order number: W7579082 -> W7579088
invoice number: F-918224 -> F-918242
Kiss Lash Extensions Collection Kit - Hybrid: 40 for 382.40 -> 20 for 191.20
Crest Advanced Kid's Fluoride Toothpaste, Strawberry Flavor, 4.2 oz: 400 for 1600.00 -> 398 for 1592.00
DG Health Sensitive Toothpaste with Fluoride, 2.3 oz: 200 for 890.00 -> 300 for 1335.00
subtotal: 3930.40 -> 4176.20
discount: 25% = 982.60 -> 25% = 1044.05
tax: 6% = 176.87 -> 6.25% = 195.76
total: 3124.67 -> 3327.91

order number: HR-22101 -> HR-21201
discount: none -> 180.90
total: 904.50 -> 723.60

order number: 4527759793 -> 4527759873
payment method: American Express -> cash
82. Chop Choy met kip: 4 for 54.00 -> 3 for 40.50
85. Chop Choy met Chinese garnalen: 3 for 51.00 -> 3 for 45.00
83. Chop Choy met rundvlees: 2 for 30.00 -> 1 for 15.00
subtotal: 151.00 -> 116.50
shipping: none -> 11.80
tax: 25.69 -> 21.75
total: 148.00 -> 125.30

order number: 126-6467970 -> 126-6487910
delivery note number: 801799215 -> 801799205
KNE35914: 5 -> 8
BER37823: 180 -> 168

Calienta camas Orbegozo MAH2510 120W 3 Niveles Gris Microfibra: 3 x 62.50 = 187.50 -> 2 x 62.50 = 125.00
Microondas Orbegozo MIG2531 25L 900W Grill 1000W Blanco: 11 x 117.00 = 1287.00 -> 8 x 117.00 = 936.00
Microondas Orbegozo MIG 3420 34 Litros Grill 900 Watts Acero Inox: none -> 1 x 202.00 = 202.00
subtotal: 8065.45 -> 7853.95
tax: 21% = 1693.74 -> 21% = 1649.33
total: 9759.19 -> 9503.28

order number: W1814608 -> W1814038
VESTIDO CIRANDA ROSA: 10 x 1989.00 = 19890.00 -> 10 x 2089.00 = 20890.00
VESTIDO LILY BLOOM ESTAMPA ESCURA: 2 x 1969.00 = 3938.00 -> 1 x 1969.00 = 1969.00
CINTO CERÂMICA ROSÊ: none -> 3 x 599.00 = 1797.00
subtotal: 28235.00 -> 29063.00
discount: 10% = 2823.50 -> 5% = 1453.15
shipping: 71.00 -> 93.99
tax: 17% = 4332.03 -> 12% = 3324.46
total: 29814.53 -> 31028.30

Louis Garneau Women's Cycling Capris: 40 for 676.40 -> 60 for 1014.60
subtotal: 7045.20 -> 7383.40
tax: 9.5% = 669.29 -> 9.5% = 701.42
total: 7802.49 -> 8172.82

- _Work request_: Could you produce an exact copy of the whole listing?

- _Response_:
order number: W7579082 -> W7579088
invoice number: F-918224 -> F-918242
Kiss Lash Extensions Collection Kit - Hybrid: 40 for 382.40 -> 20 for 191.20
Crest Advanced Kid's Fluoride Toothpaste, Strawberry Flavor, 4.2 oz: 400 for 1600.00 -> 398 for 1592.00
DG Health Sensitive Toothpaste with Fluoride, 2.3 oz: 200 for 890.00 -> 300 for 1335.00
subtotal: 3930.40 -> 4176.20
discount: 25% = 982.60 -> 25% = 1044.05
tax: 6% = 176.87 -> 6.25% = 195.76
total: 3124.67 -> 3327.91

order number: HR-22101 -> HR-21201
discount: none -> 180.90
total: 904.50 -> 723.60

order number: 4527759793 -> 4527759873
payment method: American Express -> cash
82. Chop Choy met kip: 4 for 54.00 -> 3 for 40.50
85. Chop Choy met Chinese garnalen: 3 for 51.00 -> 3 for 45.00
83. Chop Choy met rundvlees: 2 for 30.00 -> 1 for 15.00
subtotal: 151.00 -> 116.50
shipping: none -> 11.80
tax: 25.69 -> 21.75
total: 148.00 -> 125.30

order number: 126-6467970 -> 126-6487910
delivery note number: 801799215 -> 801799205
KNE35914: 5 -> 8
BER37823: 180 -> 168

Calienta camas Orbegozo MAH2510 120W 3 Niveles Gris Microfibra: 3 x 62.50 = 187.50 -> 2 x 62.50 = 125.00
Microondas Orbegozo MIG2531 25L 900W Grill 1000W Blanco: 11 x 117.00 = 1287.00 -> 8 x 117.00 = 936.00
Microondas Orbegozo MIG 3420 34 Litros Grill 900 Watts Acero Inox: none -> 1 x 202.00 = 202.00
subtotal: 8065.45 -> 7853.95
tax: 21% = 1693.74 -> 21% = 1649.33
total: 9759.19 -> 9503.28

order number: W1814608 -> W1814038
VESTIDO CIRANDA ROSA: 10 x 1989.00 = 19890.00 -> 10 x 2089.00 = 20890.00
VESTIDO LILY BLOOM ESTAMPA ESCURA: 2 x 1969.00 = 3938.00 -> 1 x 1969.00 = 1969.00
CINTO CERÂMICA ROSÊ: none -> 3 x 599.00 = 1797.00
subtotal: 28235.00 -> 29063.00
discount: 10% = 2823.50 -> 5% = 1453.15
shipping: 71.00 -> 93.99
tax: 17% = 4332.03 -> 12% = 3324.46
total: 29814.53 -> 31028.30

Louis Garneau Women's Cycling Capris: 40 for 676.40 -> 60 for 1014.60
subtotal: 7045.20 -> 7383.40
tax: 9.5% = 669.29 -> 9.5% = 701.42
total: 7802.49 -> 8172.82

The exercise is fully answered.